A pesar de andar tambaleante pues, no perdía la lucidez, como me di cuenta más adelante. Manejaba una cafetera destartalada. Ni se fijaba en las esquinas si venía alguien. Pasaba como si fuera el único auto del pueblo. Pero llegaba a su destino, eso sí. Los costados de su tartana eran un inventario de las paredes, los postes y los árboles que se le iban atravesado por el camino. No había ocurrido todavía que se llevara entre las llantas a un cristiano. No porque los evitara, si ni veía. Manejaba lento, masticado, como sus palabras. No traía ninguna urgencia ni para andar, ni para platicar, ni para ninguna cosa. Se sentaba en cualquier punto y ahí se eternizaba. Si encontraba un perro echado, le daba vueltas, como liturgia. Tardaba en seguir su camino, porque nunca iba a ninguna parte.
Poco a poco, a pesar de la repugnancia que me generaba su reciente estampa, encontré en él cosas de admirar. De las conversaciones que sostenía en medio de su ebriedad, recordaba hasta el último detalle. Bueno, para los que una copita hasta lagunas mentales les provoca, resulta cosa de admirar. Y así me pasó a mí. En una de ésas le encontré culebreando, de acuerdo a su sana costumbre. Fue junto a la parcela de nosotros. Yo venía armado de una cazanga, pues había ido a machetear callejones, que se me habían enzacatado. Al verme, se echó a la sombra de la parota. Se tiró sobre un costado y reclinó la cabeza en una mano, haciendo cabecera con el ángulo del brazo. Y así se estuvo mucho rato, platicando. Me insistía en que me sentara y me señalaba una piedra de junto. Pero yo le repetía que iba de prisa. Hasta que me venció su lentitud y me aplasté en la roca, a oírlo. Algo tenía, como fuerza oculta, que hacía que frenara uno el paso y se obligaba a atenderlo.

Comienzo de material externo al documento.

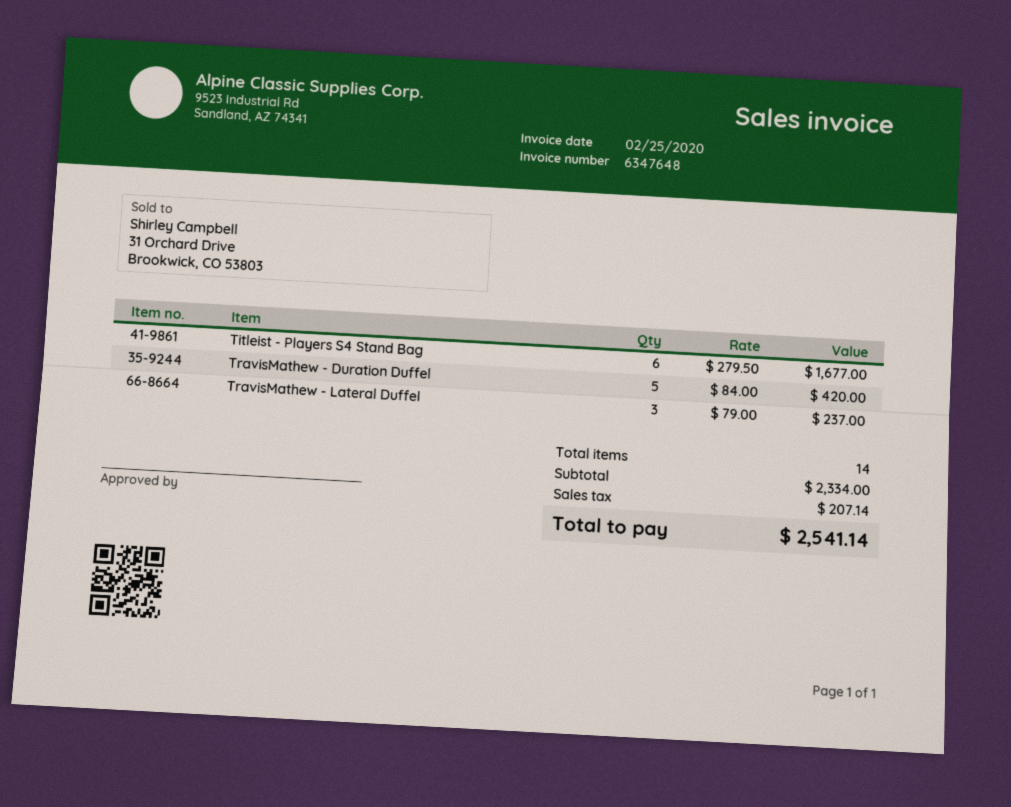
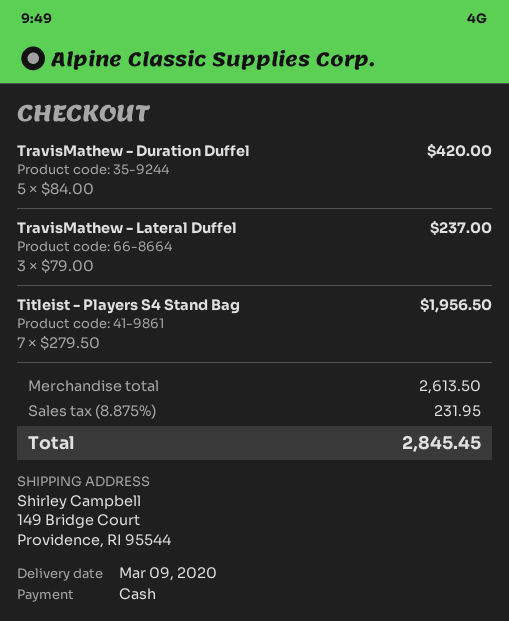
Titleist - Players S4 Stand Bag: 6 x 279.50 = 1677.00 -> 7 x 279.50 = 1956.50
subtotal: 2334.00 -> 2613.50
tax: 207.14 -> 231.95
total: 2541.14 -> 2845.45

_ ¿Pues qué andas haciendo, sobrino, con ese fierro en la mano? Te vas a cortar un brazo.
_ Vine a limpiar el camino de la parcela. Me ganó el zacatal.

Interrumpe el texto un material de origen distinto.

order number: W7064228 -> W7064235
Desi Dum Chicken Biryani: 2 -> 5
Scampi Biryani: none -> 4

_ No me la pegas. No quieres que te griten las viejas en tu casa, por eso te sales. Inventas quehaceres. ¿Para qué sirve eso que andas haciendo?
_ Mientras más limpio, mejor, tío – reclamé adusto.

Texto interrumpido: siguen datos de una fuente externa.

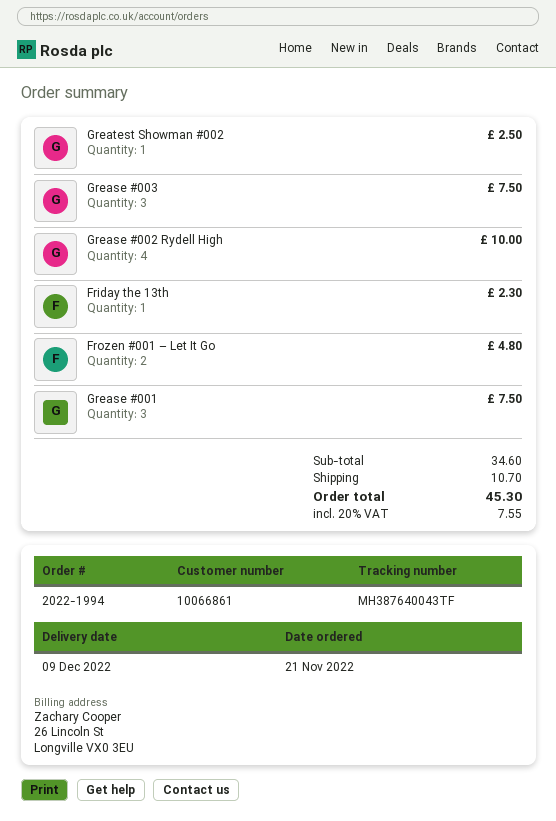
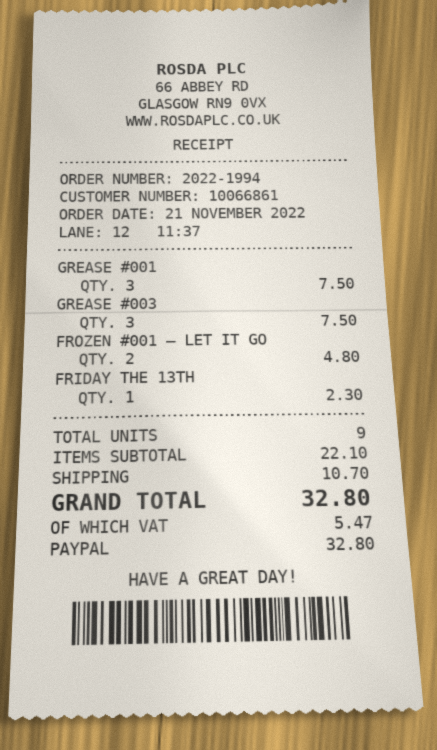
Greatest Showman #002: 1 for 2.50 -> none
Grease #002 Rydell High: 4 for 10.00 -> none
subtotal: 34.60 -> 22.10
tax: 7.55 -> 5.47
total: 45.30 -> 32.80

_ Nada. Es trabajo echado al caño. – Le escuchaba yo sin urgencia alguna en su voz. Contagiaba su pachorra.
_ Limpia uno – me defendí – aunque sea para no mostrar lo cuachalote.
_ ¡Ah qué, mijo! No le creas a tu padre. Los padres no damos buenos consejos. Matarse trabajando… te lo ha de decir constantemente. ¡Como él no para!… Y ¿qué? ¿Detuvo la vejez con eso? Estamos igual de acabados los dos, igual de canosos y de perláticos. No les creas eso de que el trabajo dignifica, ni enriquece. Al contrario. El trabajo encallece, empobrece, embrutece y envejece…
_ ¿Quiere decir que usted nunca ha trabajado en lo duro?
_ ¡Cómo no! Pero pronto aprendí la diferencia entre trabajar y hacer trabajar. Y no a la gente, a las máquinas. Pero otro día te cuento eso. Mi padre, un día me puso dos parcelas como lo hace contigo el tuyo. Que dizque para enseñarme a hombre. Las rentó para mí. Me habilitó con semilla y con un tiro. Fue un año muy llovedor. Ya entrados los trabajos me presenté con él y le dije: “Apá, con la novedad de que a una de las parcelas ya me la ganó el zacate”. Se me quedó viendo con tristeza. Era dinero suyo. Apechugó. Y, sin excitarse, exclamó: “¡Ni modo!”. Hizo una pausa. Con cierto aire de resignación me preguntó por la otra. “Se la dejé yo” – contesté muy arrecho. Me perdió la fe. Por eso me dejó irme. Fui a dar a la capital. Ya te contaré, sobrino. Ahora dime – exclamó incorporándose rápidamente, como si hubieran desaparecido de un golpe sus humores de borrachera -, ¿le vas a entrar conmigo al bisnes o no?